### Task brief
Which of the lines below include the word "đánh"? Pull each one out.

[Change detection outputs]

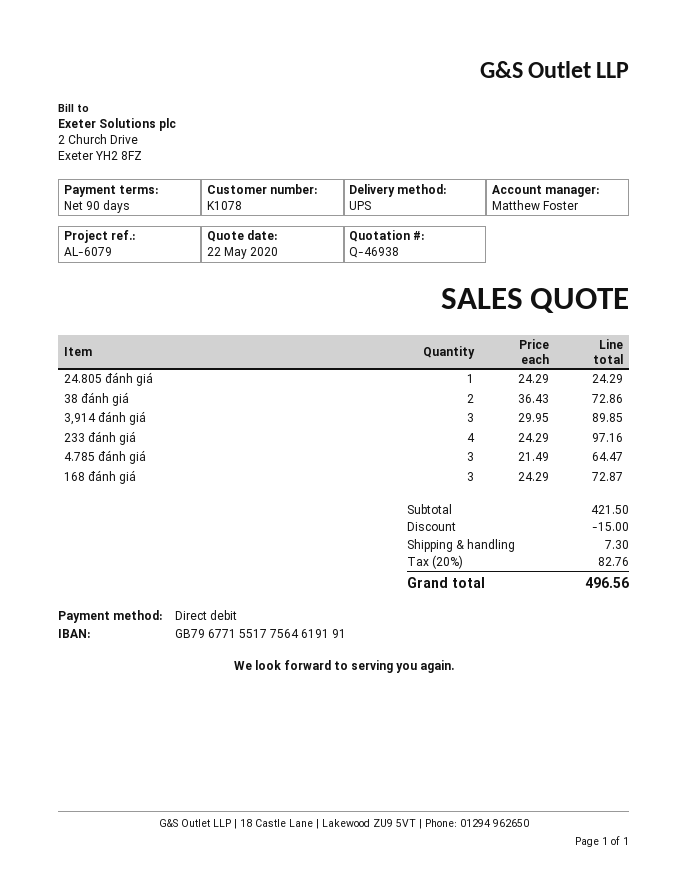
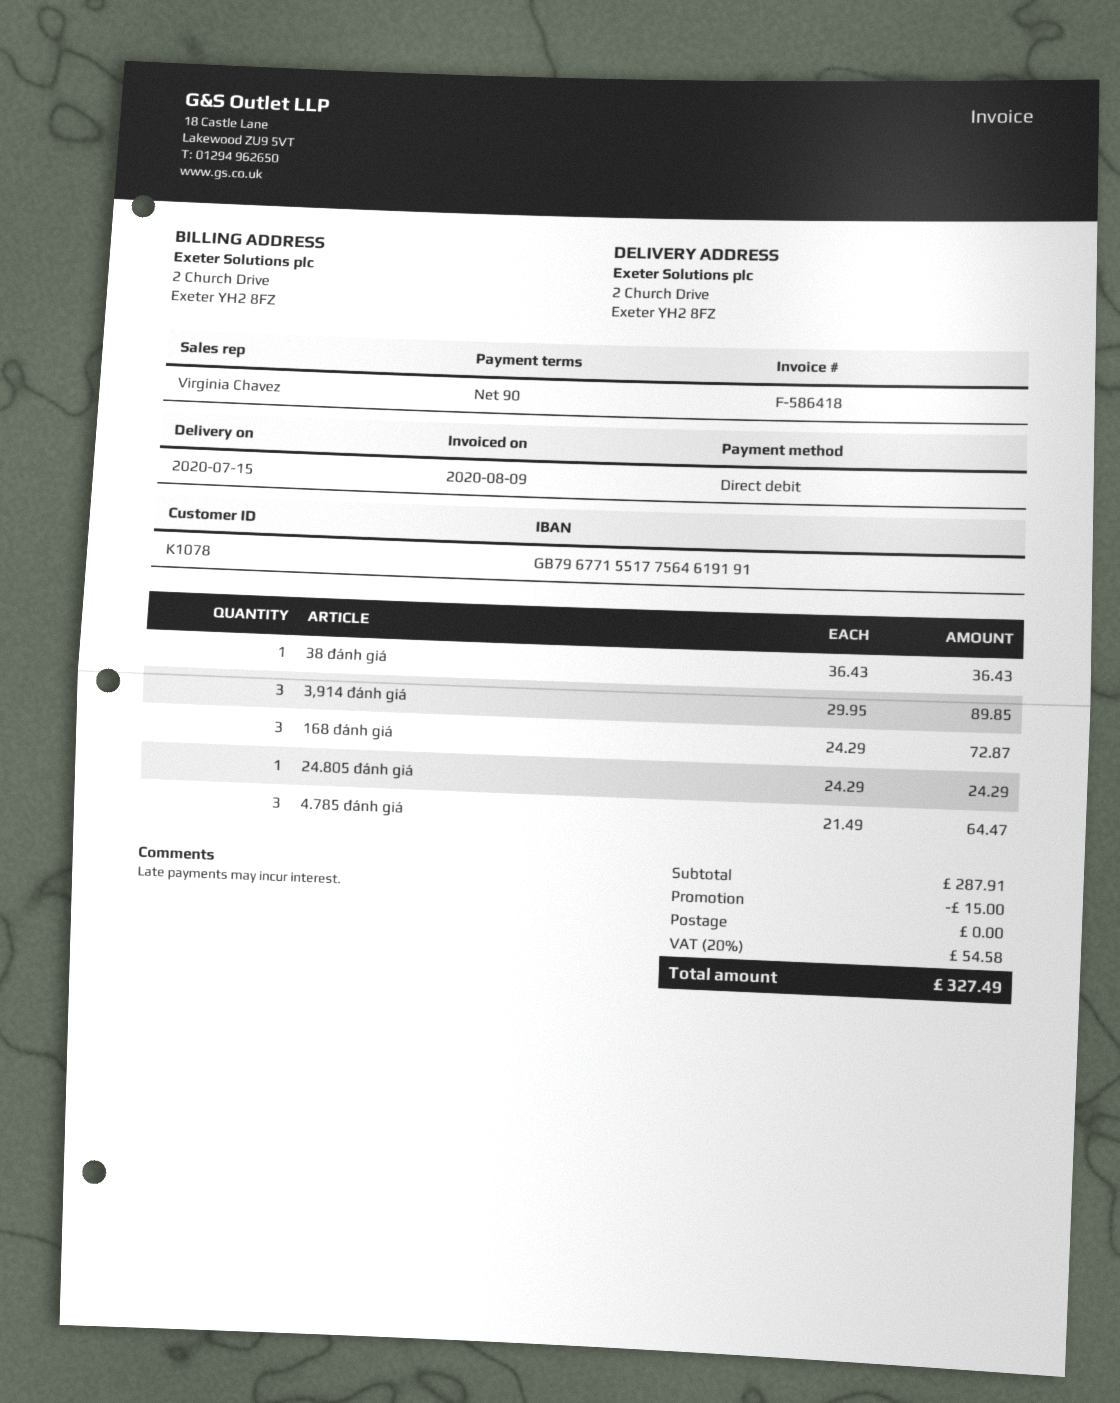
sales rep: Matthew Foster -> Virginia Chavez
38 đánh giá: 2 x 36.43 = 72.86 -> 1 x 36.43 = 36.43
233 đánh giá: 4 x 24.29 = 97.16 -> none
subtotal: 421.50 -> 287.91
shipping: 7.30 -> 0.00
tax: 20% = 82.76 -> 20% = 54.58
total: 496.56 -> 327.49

### Finished exercise
38 đánh giá: 2 x 36.43 = 72.86 -> 1 x 36.43 = 36.43
233 đánh giá: 4 x 24.29 = 97.16 -> none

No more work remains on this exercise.